Following up from Fantastic Beasts and Where to Find Them, the first in a five (yes, five) film series that serves as a prequel to the Harry Potter films (a bit like the Star Wars prequel trilogy, only slightly better), writer JK Rowling and director David Yates bring us Fantastic Beasts: The Crimes of Grindlewald, which answers some of our questions from its predecessor and continues the story of dark wizard Gellert Grindlewald's rise to power, exploring his 'crimes'...apart from trying to expose the magical community in New York in the first movie (and escaping that carriage in the awesome opening scene - is that a 'crime' too?) I had no clue whatsoever as to what they were.
Newt and the gang. Image credit: Warner Bros/Elite Daily.com
So...a year after his trip to New York and three months after Grindlewald's escape, Newt (Eddie Redmayne) is back in Britain, albeit under a travel ban that can only be lifted if he co-operates with the Ministry of Magic and becomes an Auror like his brother Theseus (Callum Turner). Unfortunately, his refusal to play ball and hunt down the Obscurial Credence, who miraculously (and strangely) survived being blown up (See this link for more information). Unfortunately, Newt's refusal to play ball means that he is stuck in London...until he encounters former teacher Dumbledore. Yes, you heard me. The actual Dumbledore, now being played by Jude Law (of Sherlock Holmes and the upcoming Captain Marvel) who is actually not bad in this iconic role, despite his lack of screen time. He asks Newt to go to Paris (despite the aforementioned travel ban) to fight Grindlewald, resulting in his former student going on another adventure with New Yorkers Tina, Queenie and Jacob (Katherine Waterston, Alison Sudol and Dan Fogler back and just as good as in the previous film).
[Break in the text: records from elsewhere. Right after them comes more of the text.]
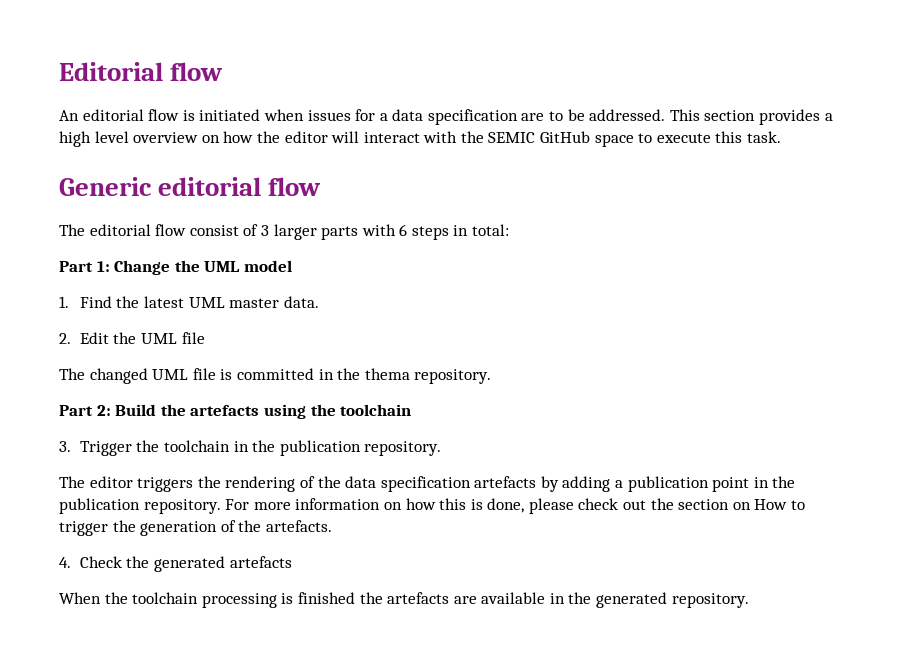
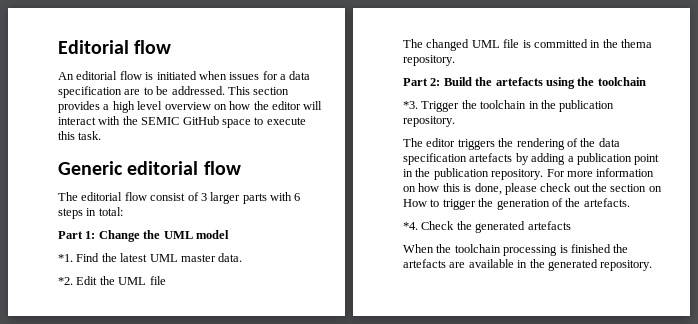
- 1. Find the latest UML master data.
+ *1. Find the latest UML master data.
- 2. Edit the UML file
+ *2. Edit the UML file
- 3. Trigger the toolchain in the publication repository.
+ *3. Trigger the toolchain in the publication repository.
- 4. Check the generated artefacts
+ *4. Check the generated artefacts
It was interesting and exciting to revisit aspects of the Wizarding World (highlights include the Ministry and Hogwarts) and encountering new areas and characters in the Paris scenes, admiring the spectacular work of the special/visual effects artists. However, there were some moments that didn't make much sense or were not fully fleshed out and a couple of underused characters that could have seriously been given more to do, making me feel slightly disappointed that The Crimes of Grindlewald didn't live up to Fantastic Beasts. Not only that, there were some surprising moments and plot twists to come towards the end of the film that might make you say 'Did that just happen?' or 'Nooooooooo!'
How some might feel about the unexpected moments. Image credits: 50-best.com; quickmeme.com
They may have not been widely liked, but JK, like M Night Shymalan before her, has plenty of revelations that she is ready to throw our way, pulling the rug from under our feet and clearly setting up Fantastic Beasts 3. What next for Newt, his friends and the international Ministries?
On 6 December 2018, 14:44 Bee Snellen Voice Team commented:
Great review, Faron! Would you mind adding a profile image and a short biography? We would love to know more about you!
I haven't seen it myself yet, even though I love everything Harry Potter. Perhaps I don't want to be disappointed by it just yet!
I often find the second film in a series the worst one (I can't send Chamber of Secrets, definitely the worst book/film), usually because it sets up for the next film. Do you think this film suffered from that? Was it all set-up and no resolution?
On 6 December 2018, 14:45 Bee Snellen Voice Team commented:
Also, using the Michael Scott meme actually made me laugh out loud. Good one!